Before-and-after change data
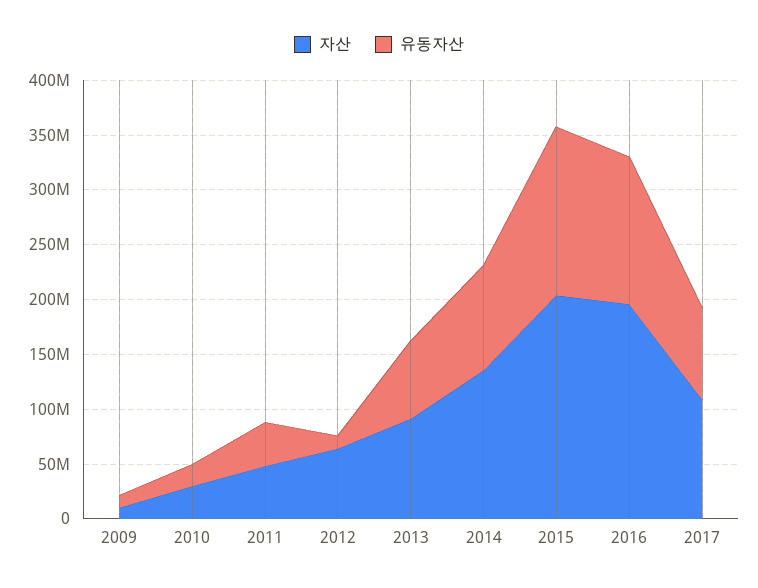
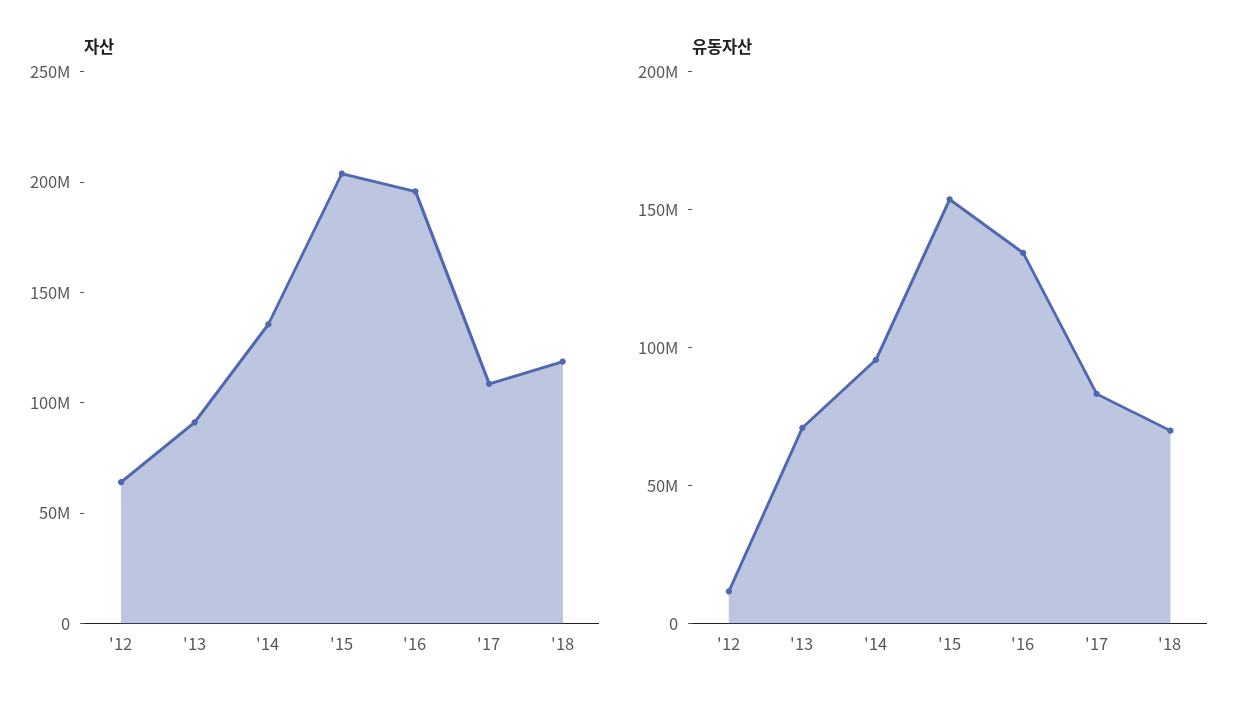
자산, 2009: 10000000 -> none
유동자산, 2009: 10000000 -> none
자산, 2010: 30000000 -> none
유동자산, 2010: 20000000 -> none
자산, 2011: 50000000 -> none
유동자산, 2011: 40000000 -> none
자산, '18: none -> 120000000
유동자산, '18: none -> 70000000

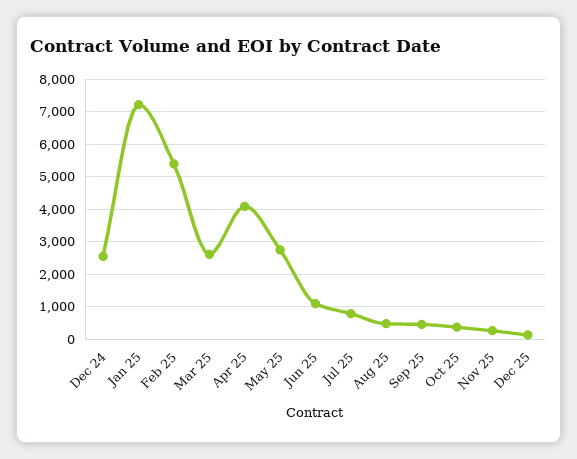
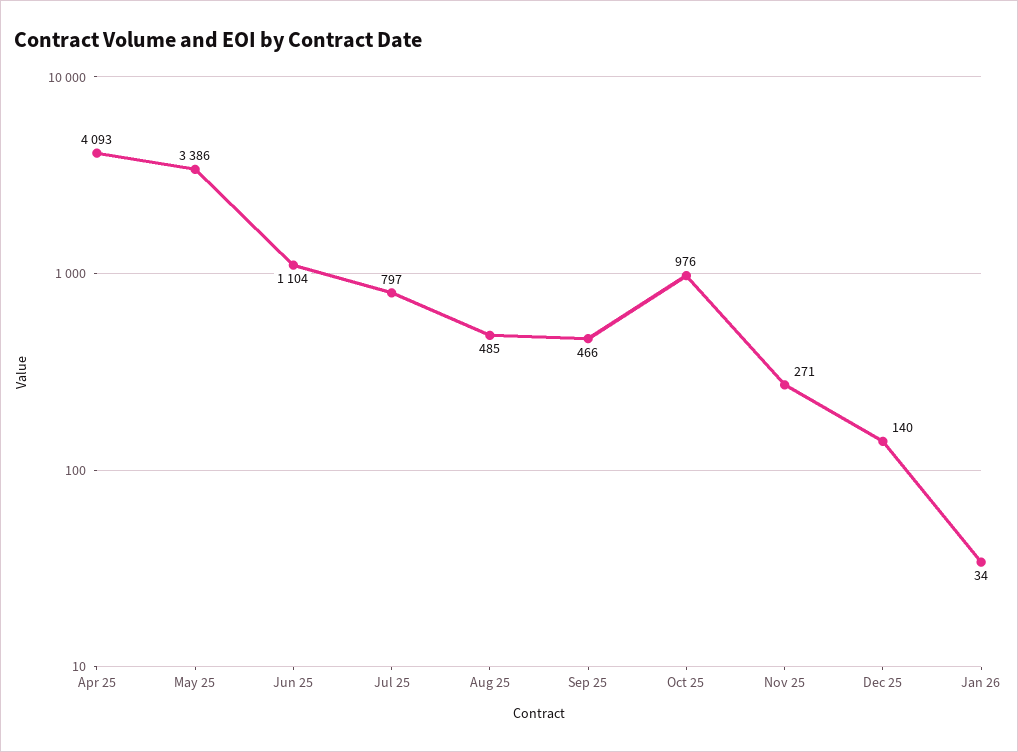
Dec 24: 2600 -> none
Jan 25: 7200 -> none
Feb 25: 5400 -> none
Mar 25: 2600 -> none
May 25: 2800 -> 3386
Oct 25: 400 -> 976
Jan 26: none -> 34

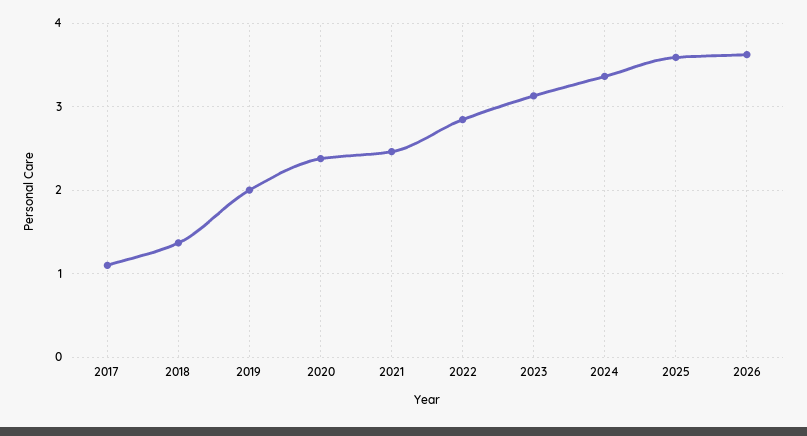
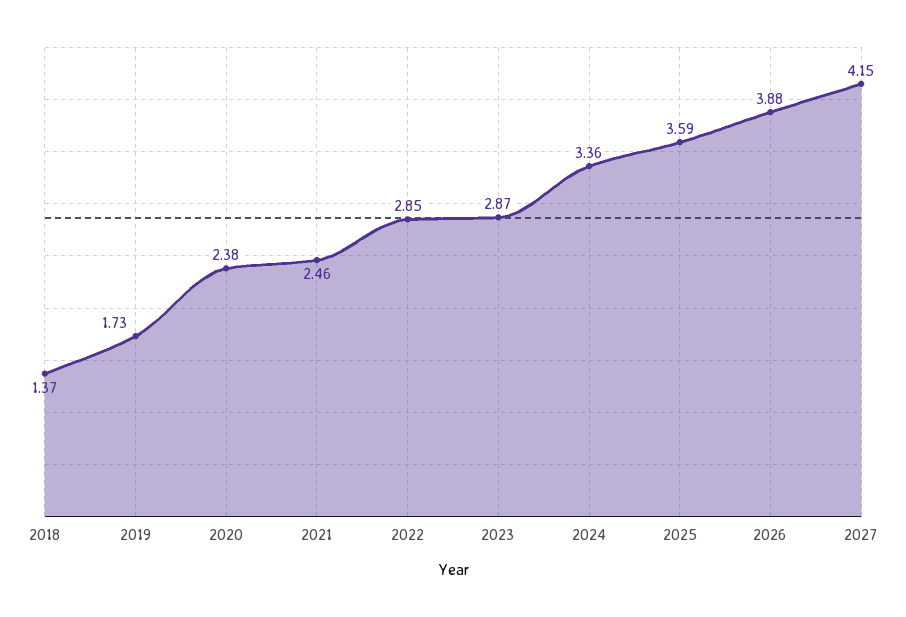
2017: 1.1 -> none
2019: 2 -> 1.73
2023: 3.1 -> 2.87
2026: 3.6 -> 3.88
2027: none -> 4.15

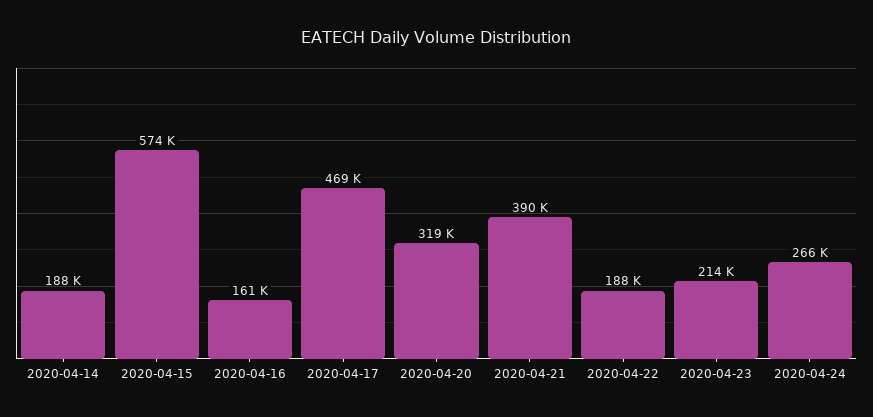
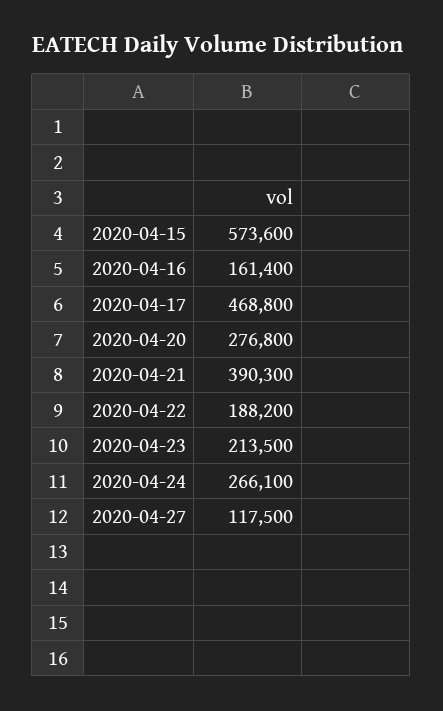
2020-04-14: 188000 -> none
2020-04-20: 319000 -> 276800
2020-04-27: none -> 117500

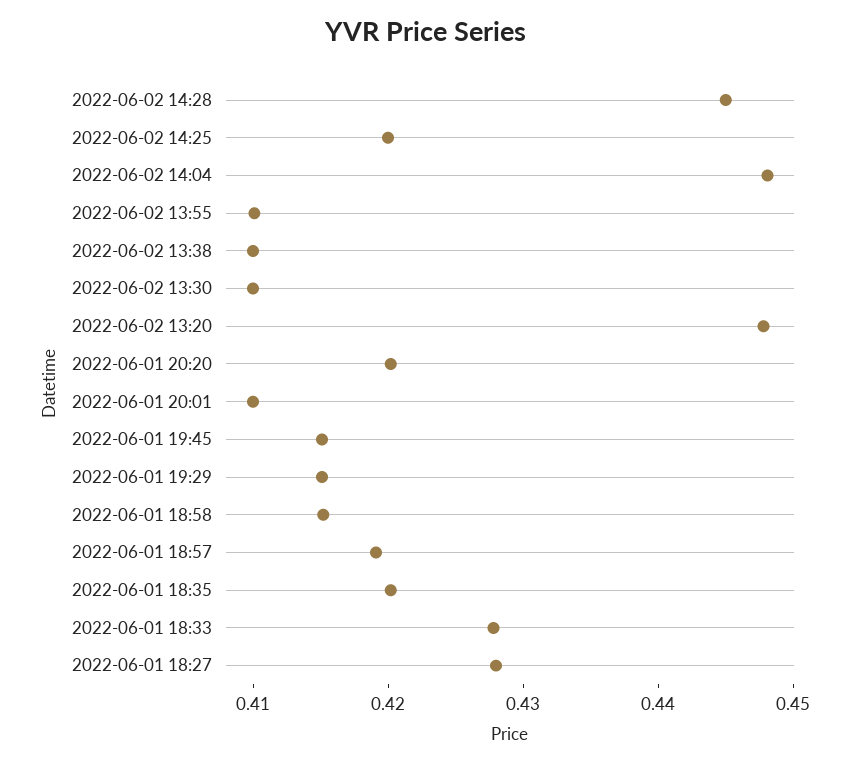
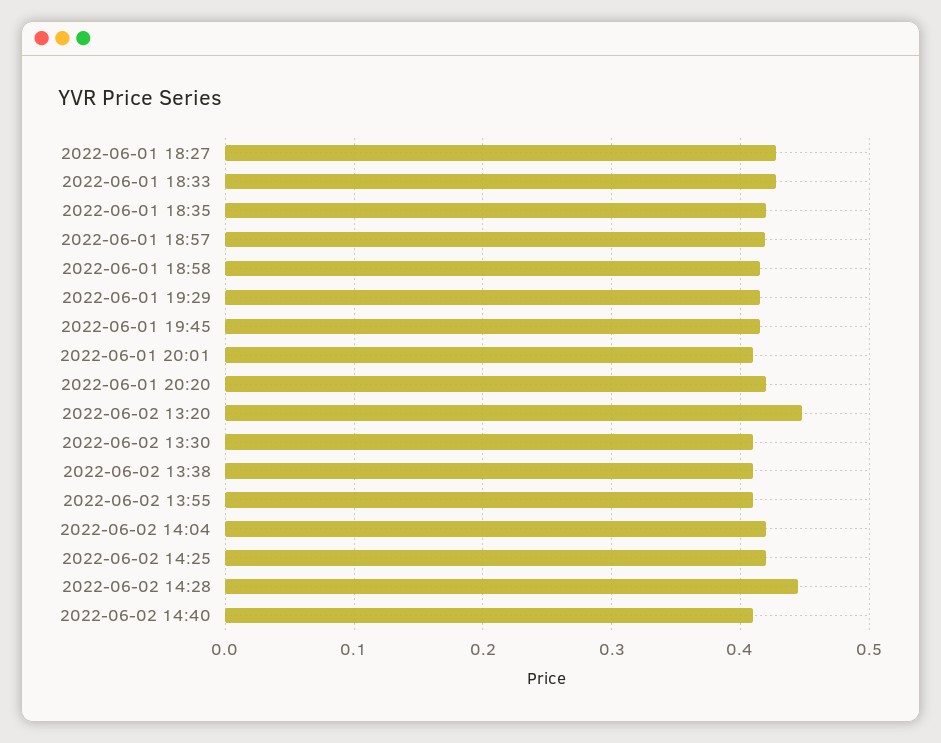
2022-06-02 14:04: 0.448 -> 0.42
2022-06-02 14:40: none -> 0.41

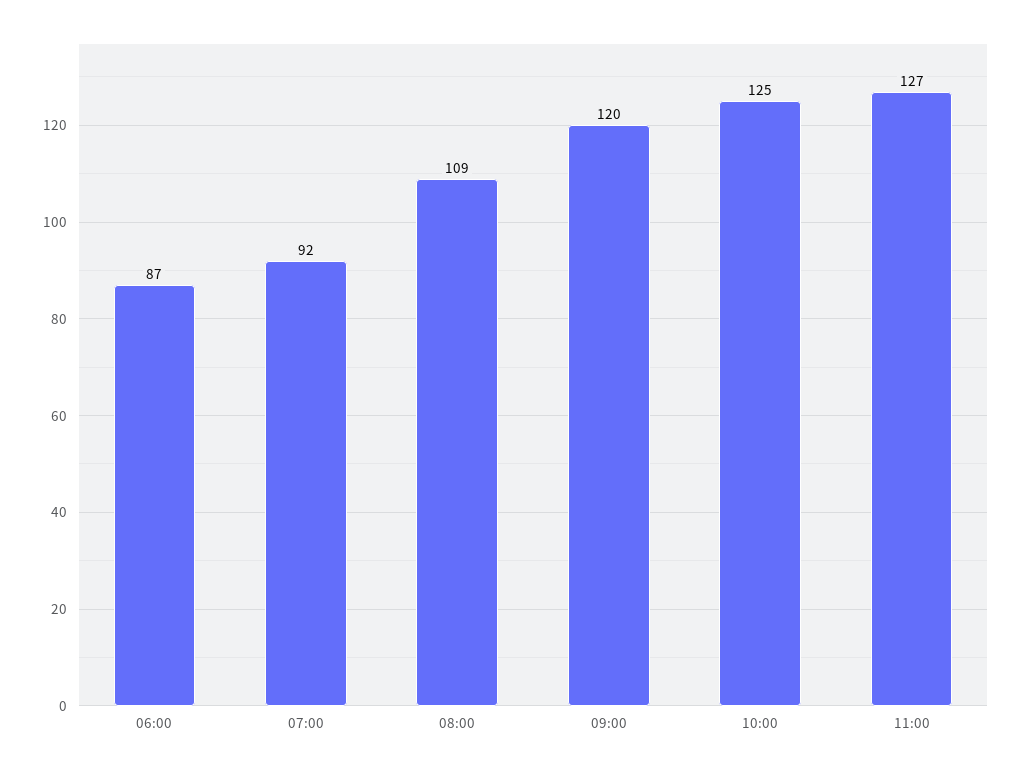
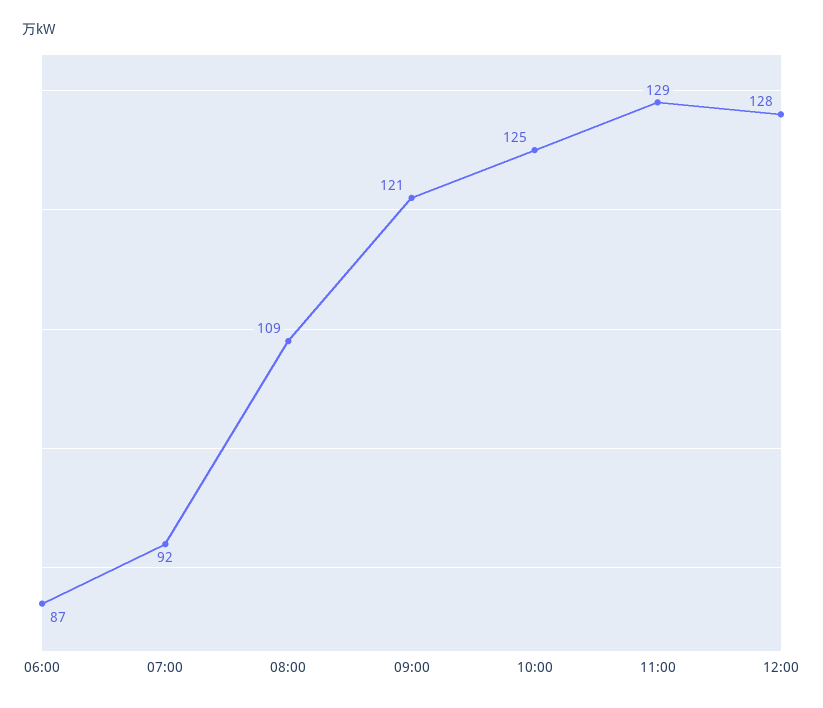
09:00: 120 -> 121
11:00: 127 -> 129
12:00: none -> 128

#### How to complete this task:
Write every record out again exactly as written. Pictures don't belong in the copy.

#### Result of the exercise:
자산, 2009: 10000000 -> none
유동자산, 2009: 10000000 -> none
자산, 2010: 30000000 -> none
유동자산, 2010: 20000000 -> none
자산, 2011: 50000000 -> none
유동자산, 2011: 40000000 -> none
자산, '18: none -> 120000000
유동자산, '18: none -> 70000000

Dec 24: 2600 -> none
Jan 25: 7200 -> none
Feb 25: 5400 -> none
Mar 25: 2600 -> none
May 25: 2800 -> 3386
Oct 25: 400 -> 976
Jan 26: none -> 34

2017: 1.1 -> none
2019: 2 -> 1.73
2023: 3.1 -> 2.87
2026: 3.6 -> 3.88
2027: none -> 4.15

2020-04-14: 188000 -> none
2020-04-20: 319000 -> 276800
2020-04-27: none -> 117500

2022-06-02 14:04: 0.448 -> 0.42
2022-06-02 14:40: none -> 0.41

09:00: 120 -> 121
11:00: 127 -> 129
12:00: none -> 128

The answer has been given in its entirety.